"Big-O" is commonly used in computer science and mathematics, to indicate approximate growth of something as the input grows. The notation is (essentially) O(f(n)), for some function f. The actual function wrapper is often elided and you'll see things like O(n), O(n log n) and occasionally O(1).
When we say "an algorithm is in O(f(n))", we usually refer to run-time. And what we mean is, in a strict sense, "the run-time of the algorithm is g(n), such that there is an m that for all i > m, g(i) <= k * (f(i)". This is frequently (and borderline incorrectly) started as "g(n) is essentially k * f(n) + C".
We typically restrict the fuctions under consideration to "non-decreasing functions" (that is, for any n, m; n < m, we have f(n) <= f(m)). We normally consider n to be in the positive integers and we consider f(n) >= 0 (if we didn't, O(n log n) would not be valid, as any log 1 is 0, and we do want O(n log n) to be valid)

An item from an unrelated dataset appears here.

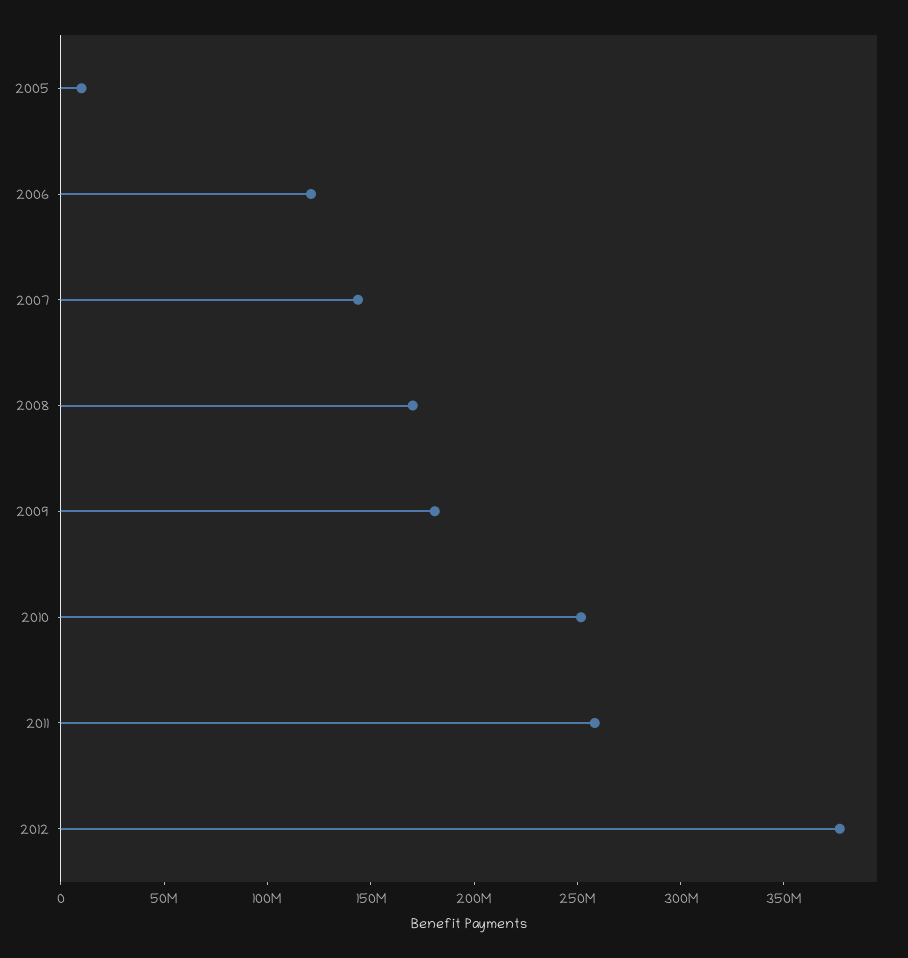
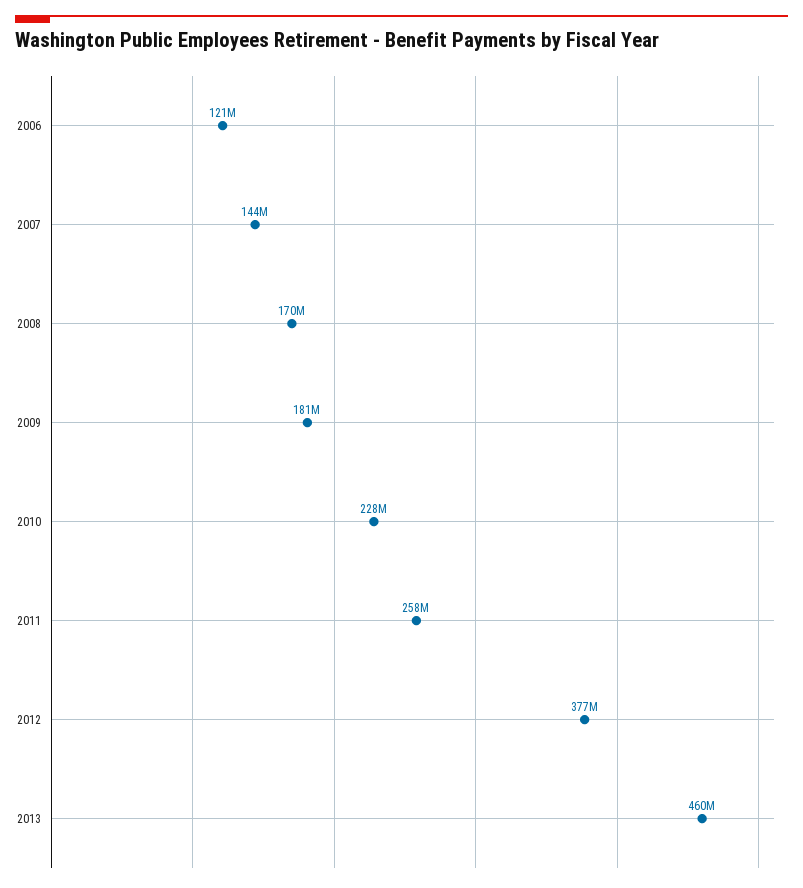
2005: 10000000 -> none
2010: 250000000 -> 228000000
2013: none -> 460000000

With this in mind, we can start looking at what "is O(f(n))" actually means. We can easily see that it denotes function growth. We can also see that a specific O is a set (of functions, some of which may be constant). We can also see that, as an example, O(1) is a subset of O(log n) which in turn is a subset of O(n). We typically refer to the set of functions as "the complexity class" and by convention say that an algorithm's complexity falls in the smallest such complexity class. We normally also choose the representative function to be the "simplest" function that generates the class.
We can now see if we can determine if two complexity classes are equivalent. The best way to do that is to reason about the functions that fall within a complexity class. For this, we will consider two functions, f and g, and their corresponding complexity classes, O(f) and O(g).

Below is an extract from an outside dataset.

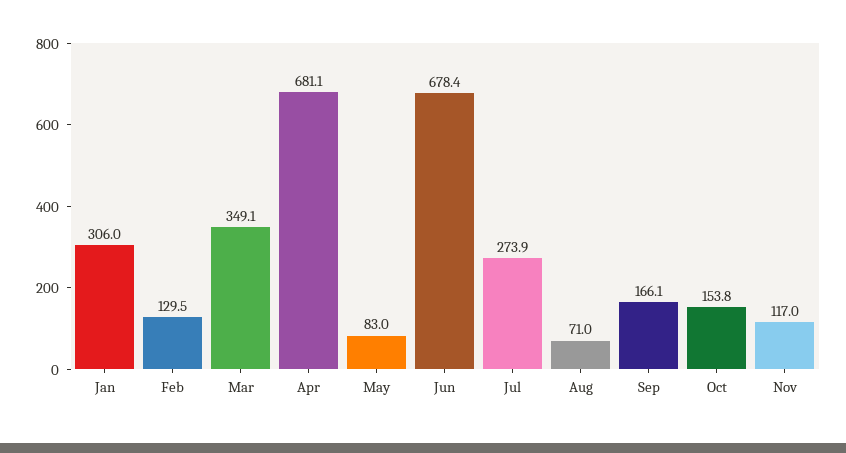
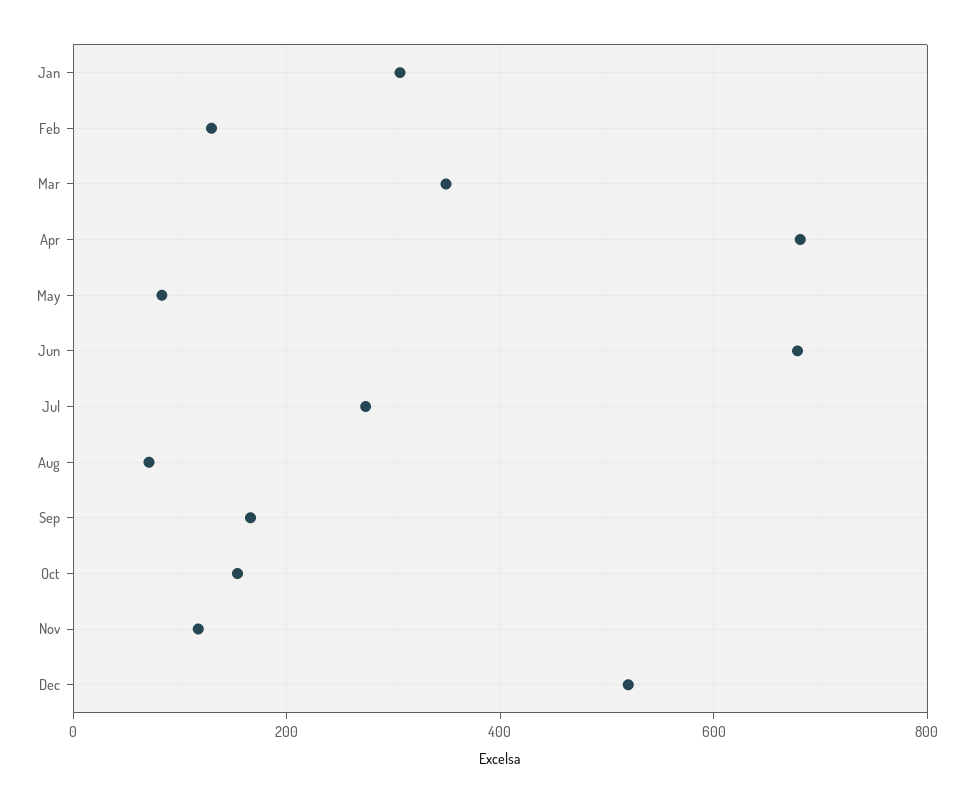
Dec: none -> 520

They're clearly equivalent if for any function that is in O(f), it is also in O(g) and vice versa. So, O(f) and O(g) ar ethe same, if O(f) is a subset of O(g) and O(g) is a subset of O(f).
Let us look at a few constant complexity classes. Let's pick O(0), O(1) and O(2).
First, let's see what the set of O(1) looks like. It is all functions f(n), where we can find a constant k, such that we can find a point beyond which f(n) <= k * 1 (or, just "k", since we can simplify).
Then, let's look at O(2). If we can find a k for O(2), we can clearly find a k for O(1), just pick 2k.
But what about O(0)? It is also clearly constant. But, only functions f(n) = 0 will work, as 0 * k is always 0.
We can thus relax in the knowledge that O(0) is strictly smaller than O(1) and we can't actually find any algorithm that runs in O(0), as all algorithms will take at least one instant of time.